As the story progresses, Tara also introduces us to another older brother, Tyler, a more positive figure in her life. While reading her a passage from the Book of Mormon about the great prophet being “a sober child, quick to observe,” Tyler says, “This reminds me of you.” Westover interprets this as encouragement to “trust [herself]: that there was something in [her]…neither male nor female, old or young; a kind of worth that was inherent and unshakeable” (119-20). Tyler emboldens her to leave, to go to college, even helping with the application, lying about homeschooling. At 16, Westover begins her educational journey.

The second section begins with Westover’s first semester at Brigham Young University (BYU). College was hard at first, because of Tara’s lack of formal education. Despite challenges, she persevered. In psychology class, she first encounters the word “bi-polar.”  Reading the text, she hears it describing her father whose memories of a situation are so impressed on her, she doesn’t know whose memory is the truth. She states, “My life was narrated for me by others. Their voices were forceful, emphatic, absolute. It had never occurred to me that my voice might be as strong as theirs” (197). This realization marks the beginning of her transformation. With the assistance of her history professor, Westover wins the Gates scholarship to study at Cambridge.

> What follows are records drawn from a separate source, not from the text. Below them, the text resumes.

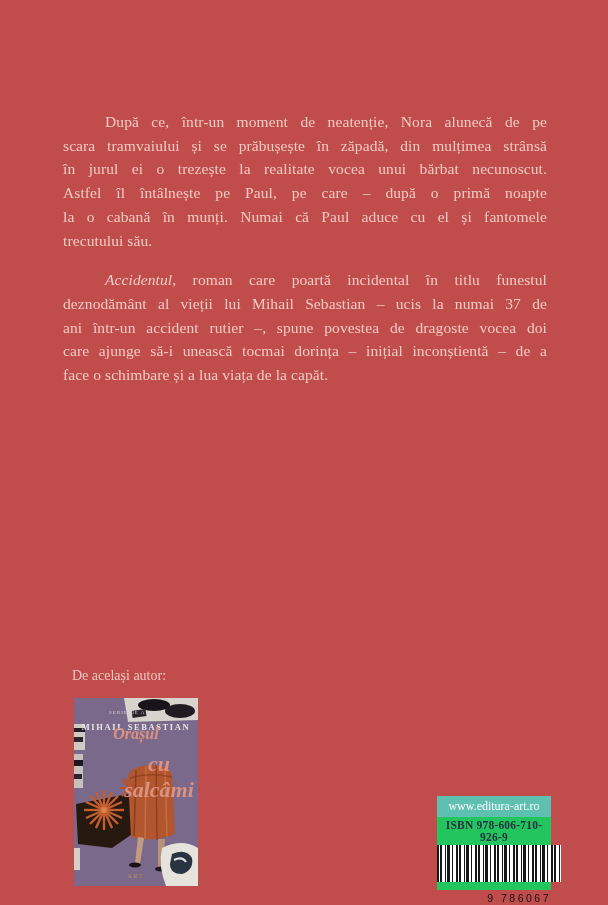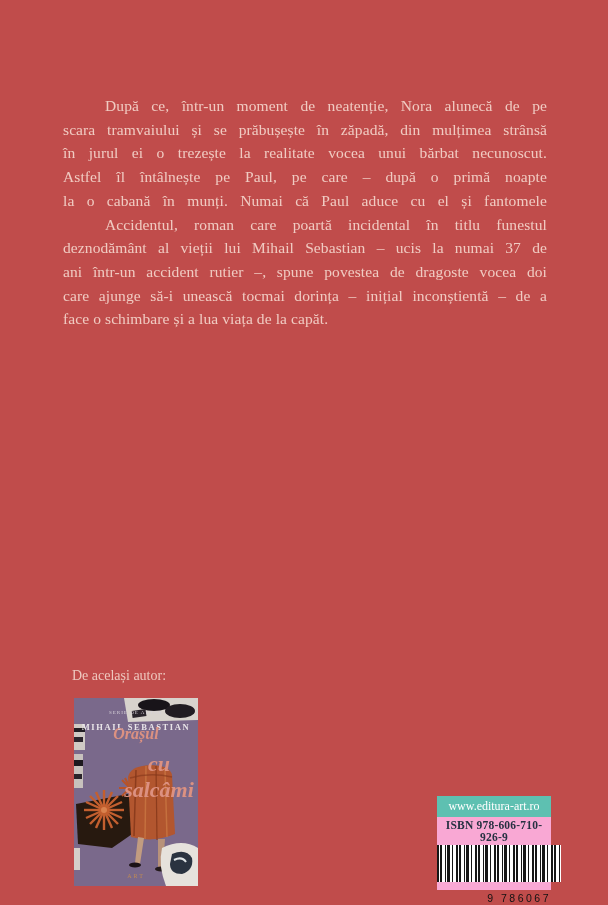--- a/index.html
+++ b/index.html
@@ -26,7 +26,7 @@
     text-align-last: justify;
     white-space: nowrap;
   }
-  .bline.indent { text-indent: 42px; }
+  .bline.indent { text-indent: 42px; margin-top: 16px; }
   .bline.last { text-align-last: left; }
   .it { }
 

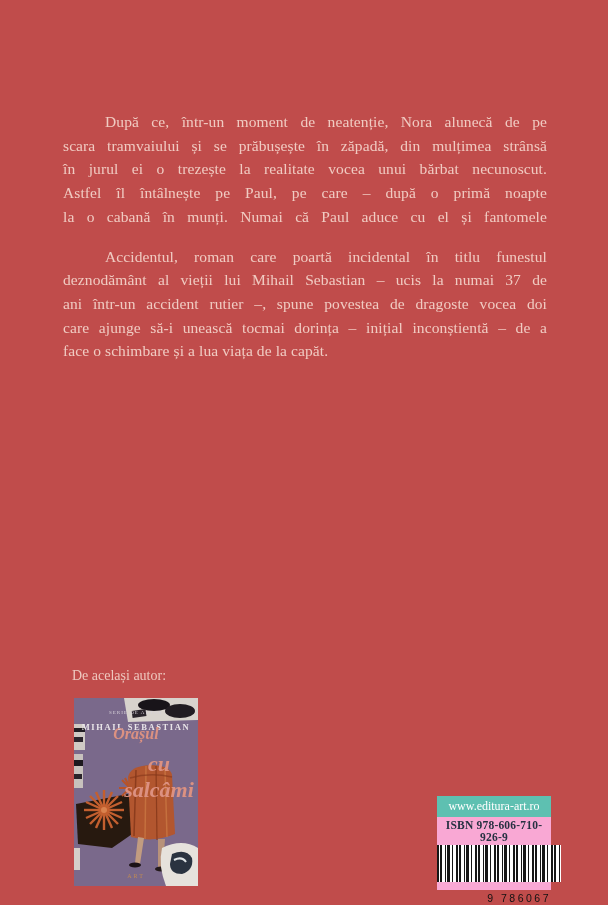--- a/index.html
+++ b/index.html
@@ -114,6 +114,7 @@
     <div class="bline">în jurul ei o trezește la realitate vocea unui bărbat necunoscut.</div>
     <div class="bline">Astfel îl întâlnește pe Paul, pe care – după o primă noapte</div>
     <div class="bline">la o cabană în munți. Numai că Paul aduce cu el și fantomele</div>
+    <div class="bline last">trecutului său.</div>
   </div>
   <div>
     <div class="bline indent"><span class="it">Accidentul</span><span>, roman care poartă incidental în titlu funestul</span></div>

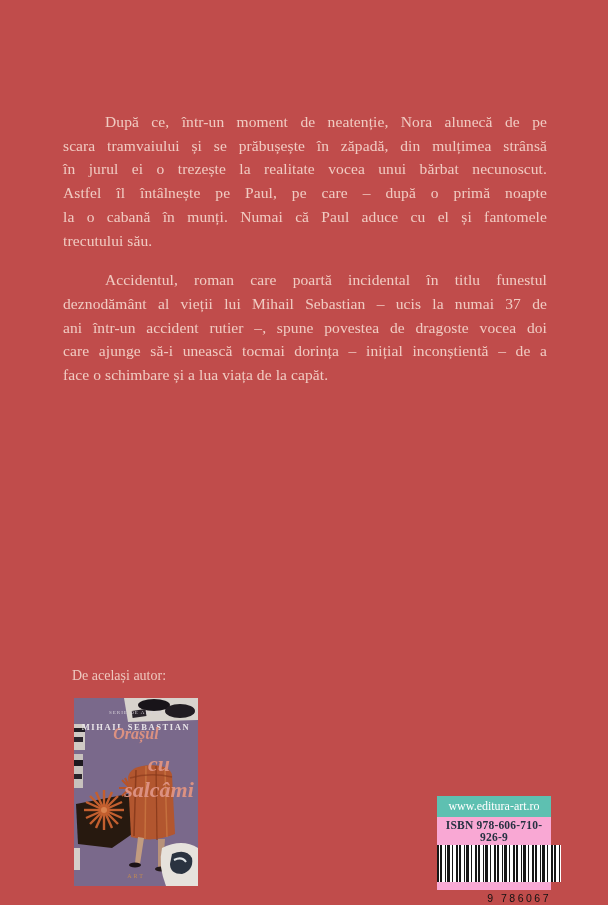--- a/index.html
+++ b/index.html
@@ -28,7 +28,7 @@
   }
   .bline.indent { text-indent: 42px; margin-top: 16px; }
   .bline.last { text-align-last: left; }
-  .it { }
+  .it { font-style: italic; }
 
   
   .also-by {

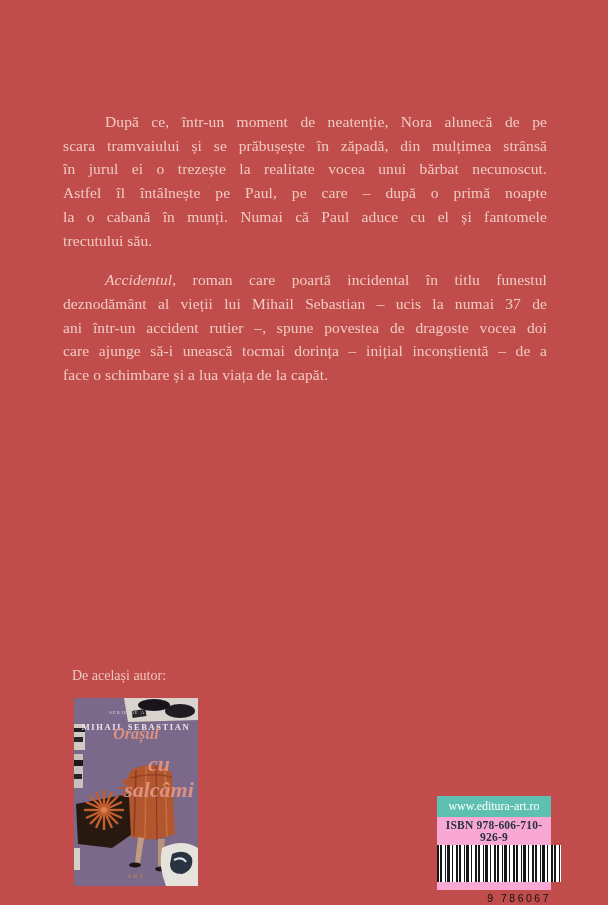--- a/index.html
+++ b/index.html
@@ -73,7 +73,7 @@
     line-height: 21px;
   }
   .isbn-box {
-    background: #f9a8d4;
+    background: #22c55e;
     height: 73px;
     box-sizing: border-box;
     text-align: center;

It’s in the third section of the book, during her time at Cambridge, that Tara’s transformation continues as she first learns about Isaiah Berlin’s concepts, negative liberty and positive liberty. For Tara, positive liberty was “to be liberated from irrational fears and beliefs, addictions, superstitions, and all other forms of self-coercion” (257). Tara confronts her own belief system through the knowledge she has gained. At the library, further exploring Berlin’s concepts, she realizes she’s finally identifying words for the dreams she’d had as a child—not wanting to have a future of motherhood, but of knowledge. She reflects on the power of “a single line written by John Stuart Mill…move the world, ‘it is a subject on which nothing final can be known.’ Never had I felt such comfort in a void, in the black absence of knowledge. It seemed to say: whatever you are, you are woman” (259).

After having been originally apprehensive of the book, thinking it might raise too many memories for myself, I ended up liking it. I found it to be cleansing, understanding, and full of hope for those who are traumatized. Tara Westover’s words sum up my own experience: “Something had shifted. I had started on a path of awareness, had perceived something elemental about my brother, my father, myself. I had discerned ways in which we had been sculpted by a tradition given to us by others…I began to understand that we had lent our voices to a discourse whose sole purpose was to dehumanize and brutalize others-because nurturing that discourse was easier, because retaining power always feels like the way forward…never again would I allow myself to be made a foot soldier in a conflict I did not understand” (197).